Overall, property-tax collections, including both state and local levies, have more than doubled in the past 15 years — from about $3.5 billion in fiscal year 1993 to $7.7 billion in 2007. During the most recent five years, total property-tax collections statewide grew on average more than 5 percent per year.
Q: Wait a minute. I thought there was a 1 percent cap. What gives?
A: Remember, I-747's 1 percent cap does not apply to voter-approved increases or to taxes collected on new construction. So if your tax bill goes up, it is often because voters gave the OK. In fact, more than a third of the total property-tax collections statewide last year were voter-approved.
Q: So, did we save any money by passing I-747?
A: Yes. Based on rate increases that taxing districts were imposing before I-747, the state Department of Revenue has estimated that, under the 1 percent cap, taxpayers statewide saved about $1.6 billion from 2002 to 2007. Nearly $740 million of that estimated savings came in King County alone.
Q: What's all this talk about "banked capacity"?
A: Cities, counties and other local taxing districts are allowed to stockpile taxing authority over time. In other words, under state law, if a local taxing district does not increase property taxes by the full amount allowed in a given year, it can "bank" that leftover taxing authority. In the six years that I-747 was in place, 1 percent was the most that a taxing district could bank per year.
In many cases, however, local taxing districts had built up years worth of taxing authority before I-747 became law. Even if I-747 is reinstated, some taxing districts could increase tax collections by more than 1 percent — and in a few cases, more than 30 percent — using their banked capacity.
While I-747 did not address banked capacity, Eyman and many Republicans are urging Gregoire and the Legislature to eliminate or sharply limit districts' authority to use banked capacity.
Q: Are school districts subject to the 1 percent cap?
A: No. They have their own cap. Most local school districts, with voter approval, can increase levies to an amount equal to 24 percent of revenues received from state and federal sources.
Q: Are some local governments more dependent on property taxes than others?
A: Absolutely. For instance, King County gets a little more than 45 percent of its revenue through property taxes. Most rural counties, on the other hand, rely on property taxes for more than 60 percent — and in a few cases more than 80 percent — of their revenue. Likewise, some cities are far more dependent on property taxes than others.

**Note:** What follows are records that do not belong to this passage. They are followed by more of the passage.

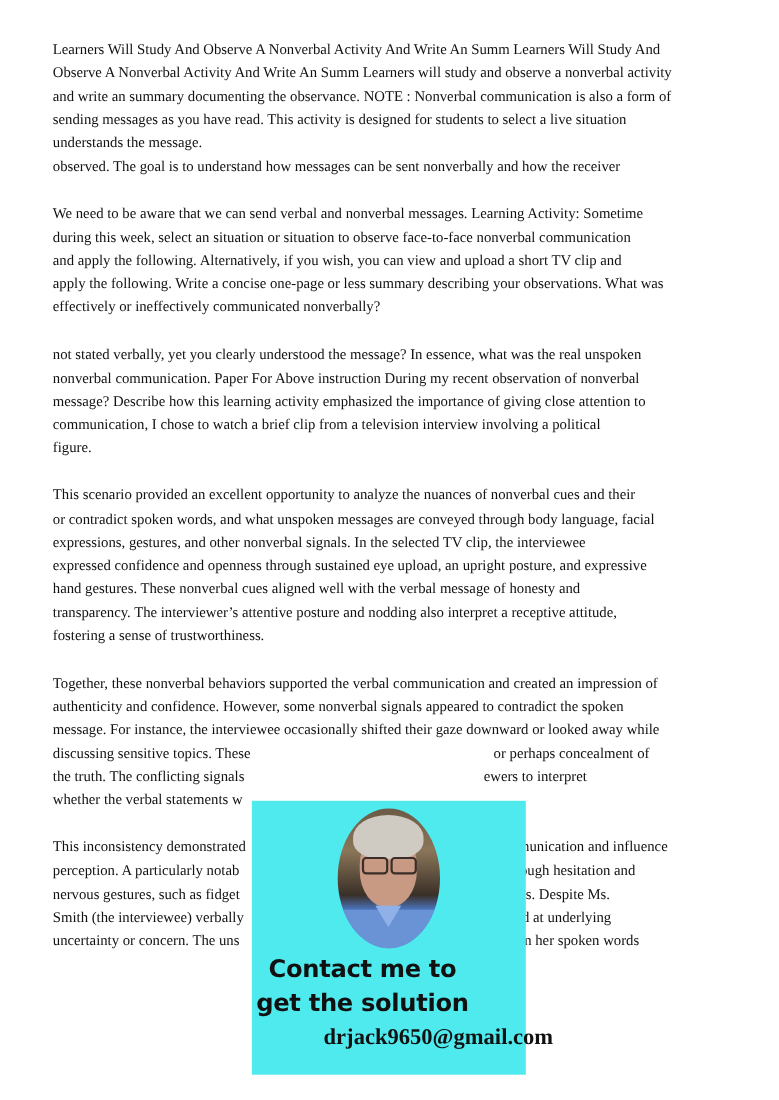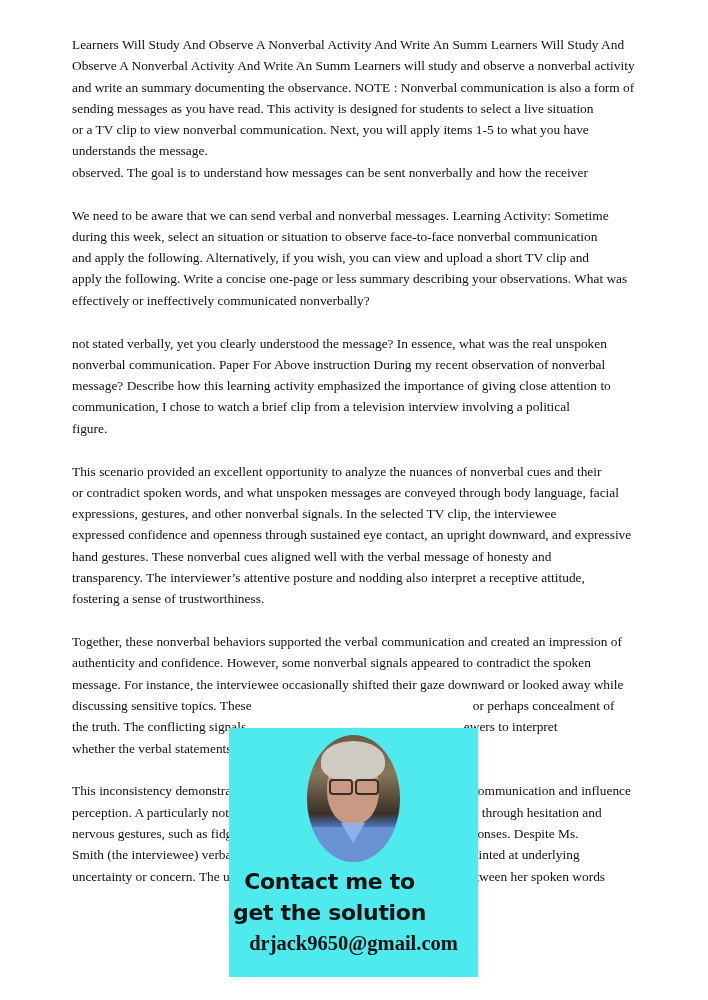--- a/index.html
+++ b/index.html
@@ -1,21 +1,20 @@
 <!DOCTYPE html>
 <html><head>
 <meta charset="utf-8">
 <style>
   html, body { margin: 0; padding: 0; background: #ffffff; }
   body { width: 708px; height: 1000px; position: relative; overflow: hidden; }
   .page {
     position: absolute; left: 48px; top: 34px; width: 620px;
     font-family: "Liberation Serif", serif; font-size: 13.4px; line-height: 21.3px;
     color: #111111;
-    margin-left: 24px;
   }
   .para { margin: 0 0 21.5px 0; }
   .line { display: block; white-space: nowrap; }
   .promo {
     position: absolute; left: 229px; top: 728px; width: 249px; height: 249px;
     background: #4eeaee;
   }
   .photo {
     position: absolute; left: 78px; top: 7px; width: 93px; height: 127px;
     border-radius: 50%; overflow: hidden;
@@ -27,33 +26,32 @@
   .photo .glasses-r { position:absolute; left:48px; top:44px; width:20px; height:12px; border:2px solid #3b2e28; border-radius:4px; }
   .photo .shirt { position:absolute; left:0; top:92px; width:93px; height:40px; background:#6a93d6; }
   .photo .collar { position:absolute; left:34px; top:88px; width:24px; height:20px; background:#8fb1e8; clip-path: polygon(0 0, 50% 100%, 100% 0); }
   .promo-title {
     position: absolute; left: 0; top: 138px; width: 201px; text-align: center;
     font-family: "DejaVu Sans", sans-serif; font-weight: bold; font-size: 22px; line-height: 31px;
     color: #111111; letter-spacing: -0.3px;
   }
   .promo-email {
     position: absolute; left: 0; top: 204px; width: 249px; text-align: center;
-    font-family: "Liberation Serif", serif; font-weight: bold; font-size: 20.5px; color: #111111;
+    font-family: "Liberation Serif", serif; font-weight: bold; font-size: 20.5px; color: #111111; padding-left: 45px;
   }
 </style>
 </head>
 <body>
 
 <div class="page">
   <p class="para">
     <span class="line">Learners Will Study And Observe A Nonverbal Activity And Write An Summ Learners Will Study And</span>
     <span class="line">Observe A Nonverbal Activity And Write An Summ Learners will study and observe a nonverbal activity</span>
     <span class="line">and write an summary documenting the observance. NOTE : Nonverbal communication is also a form of</span>
     <span class="line">sending messages as you have read. This activity is designed for students to select a live situation</span>
-    <span class="line">or a TV clip to view nonverbal communication. Next, you will apply items 1-5 to what you have</span>
     <span class="line">understands the message.</span>
     <span class="line">observed. The goal is to understand how messages can be sent nonverbally and how the receiver</span>
   </p>
   <p class="para">
     <span class="line">We need to be aware that we can send verbal and nonverbal messages. Learning Activity: Sometime</span>
     <span class="line">during this week, select an situation or situation to observe face-to-face nonverbal communication</span>
     <span class="line">and apply the following. Alternatively, if you wish, you can view and upload a short TV clip and</span>
     <span class="line">apply the following. Write a concise one-page or less summary describing your observations. What was</span>
     <span class="line">effectively or ineffectively communicated nonverbally?</span>
   </p>
@@ -61,21 +59,21 @@
     <span class="line">not stated verbally, yet you clearly understood the message? In essence, what was the real unspoken</span>
     <span class="line">nonverbal communication. Paper For Above instruction During my recent observation of nonverbal</span>
     <span class="line">message? Describe how this learning activity emphasized the importance of giving close attention to</span>
     <span class="line">communication, I chose to watch a brief clip from a television interview involving a political</span>
     <span class="line">figure.</span>
   </p>
   <p class="para">
     <span class="line">This scenario provided an excellent opportunity to analyze the nuances of nonverbal cues and their</span>
     <span class="line">or contradict spoken words, and what unspoken messages are conveyed through body language, facial</span>
     <span class="line">expressions, gestures, and other nonverbal signals. In the selected TV clip, the interviewee</span>
-    <span class="line">expressed confidence and openness through sustained eye contact, an upright downward, and expressive</span>
+    <span class="line">expressed confidence and openness through sustained eye upload, an upright posture, and expressive</span>
     <span class="line">hand gestures. These nonverbal cues aligned well with the verbal message of honesty and</span>
     <span class="line">transparency. The interviewer’s attentive posture and nodding also interpret a receptive attitude,</span>
     <span class="line">fostering a sense of trustworthiness.</span>
   </p>
   <p class="para">
     <span class="line">Together, these nonverbal behaviors supported the verbal communication and created an impression of</span>
     <span class="line">authenticity and confidence. However, some nonverbal signals appeared to contradict the spoken</span>
     <span class="line">message. For instance, the interviewee occasionally shifted their gaze downward or looked away while</span>
     <span class="line" style="white-space:pre">discussing sensitive topics. These                                                                  or perhaps concealment of</span>
     <span class="line" style="white-space:pre">the truth. The conflicting signals                                                                 ewers to interpret</span>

Q: What's this property-tax deferral the governor is talking about?
A: Gregoire outlined a proposal earlier this week that would let homeowners earning up to $57,000 a year defer a portion of their annual property-tax bill, with some restrictions. However, homeowners would have to repay the deferred tax when they sell their home, with interest. Gregoire estimated the current interest rate would be 7 percent. The legislation will be considered during today's special session.